We get the same result in each case! Notice that in the second form, curriedF3(1)(2)(3)(4), our currying machinery was only used to plumb the 1 and 2 arguments through to the right place; the ...(3) and ...(4) calls were just normal function calls with no indirection or overhead.

This does have one important implication: if we return a function which isn't in curried form, e.g. function(a, b) {...}, then it will only be called with one argument. In order to work with our "uncurry loop", such functions need to be wrapped up such that they can take one argument at a time. Yet that's easy to achieve: we just need to curry them!

I've not yet decided if it's a good idea to automatically curry return values in our loop, e.g.

val = curry3(val)(arg);

Conclusion

Currying introduces wrapper-functions when a function is not given enough arguments.
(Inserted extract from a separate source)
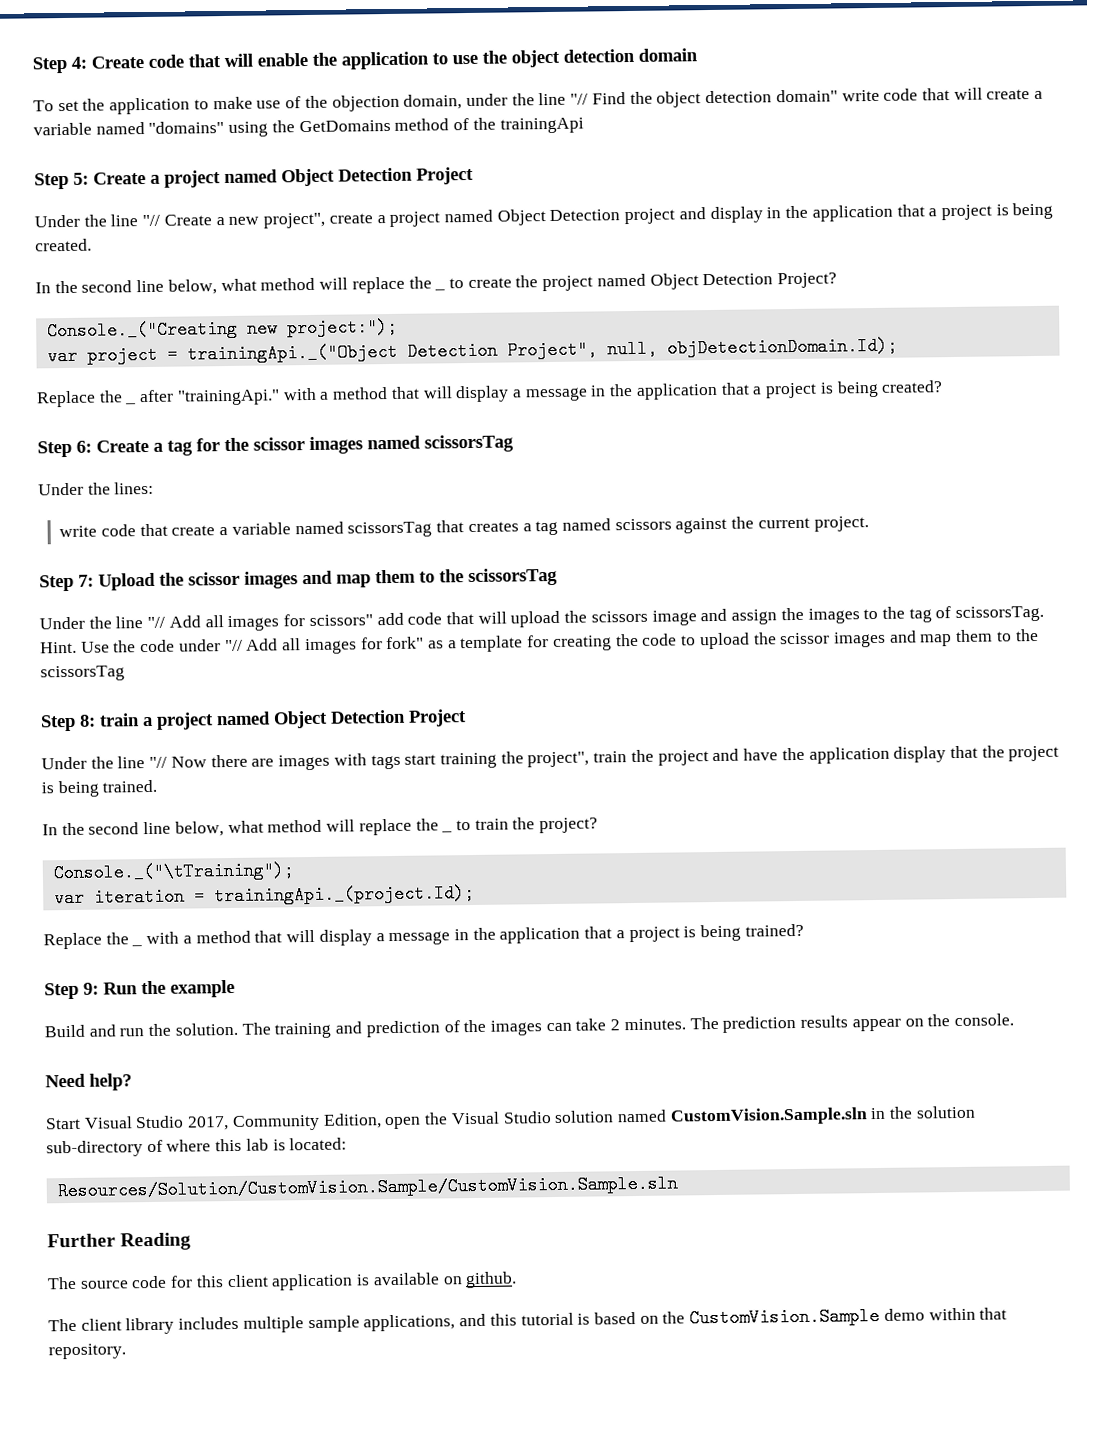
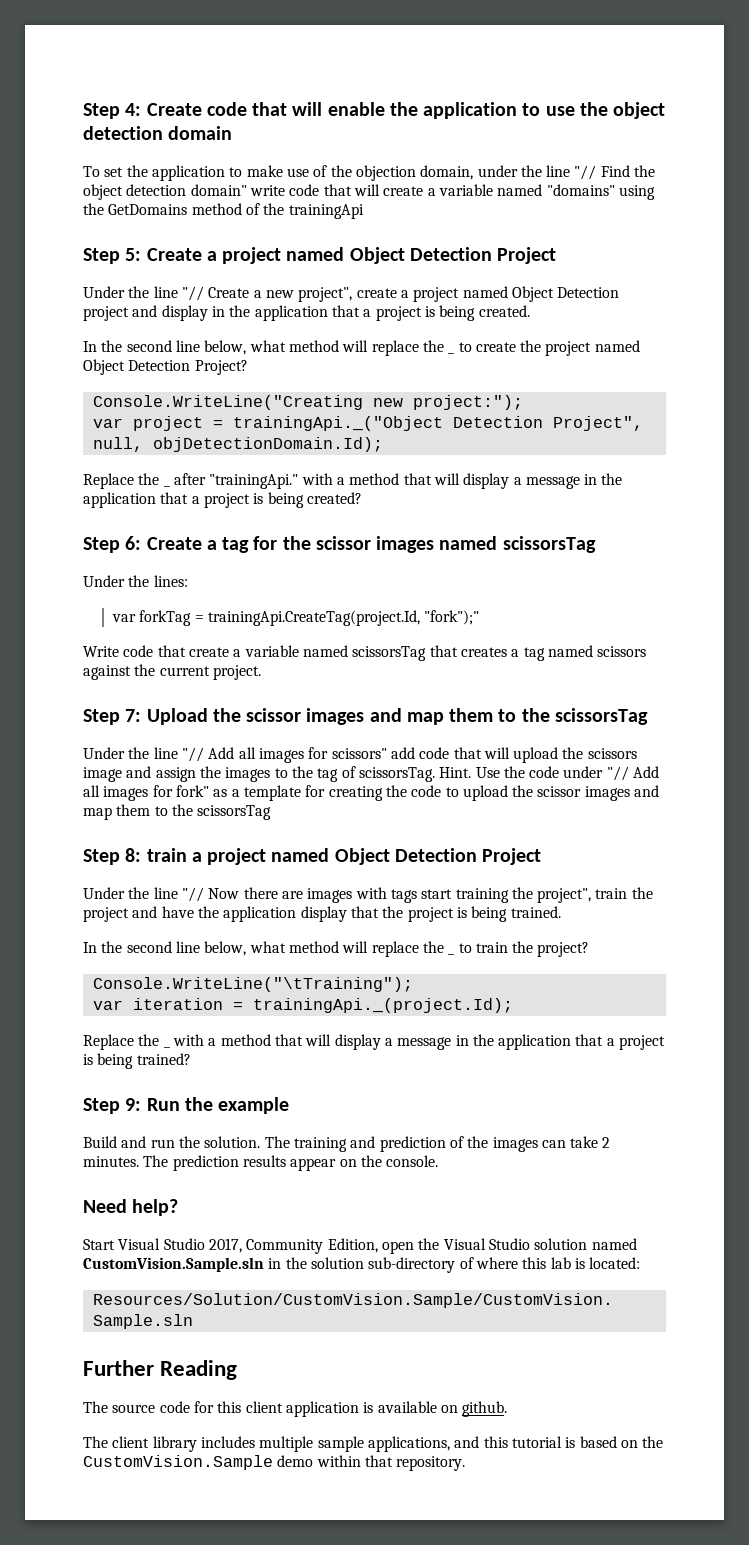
[46,319,238,341] Console._("Creating -> [92,395,363,410] Console.WriteLine("Creating
[59,525,98,538] write -> [111,610,480,626] [83,646,119,657] var forkTag = trainingApi.CreateTag(project.Id, "fork");" // Write
[52,861,295,883] Console._("\tTraining"); -> [92,977,413,992] Console.WriteLine("\tTraining");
In my opinion, we should also be eliminating wrapper-functions (by calling them) when a function is given too many arguments.

This plugs a leak in the abstraction offered by many existing approaches to currying, namely that f(x)(y) should be equivalent to f(x, y). This lets us hide more implementation details (the nesting structure of our functions), simplify the calling conventions we use, and is one less thing to care about when we're hacking.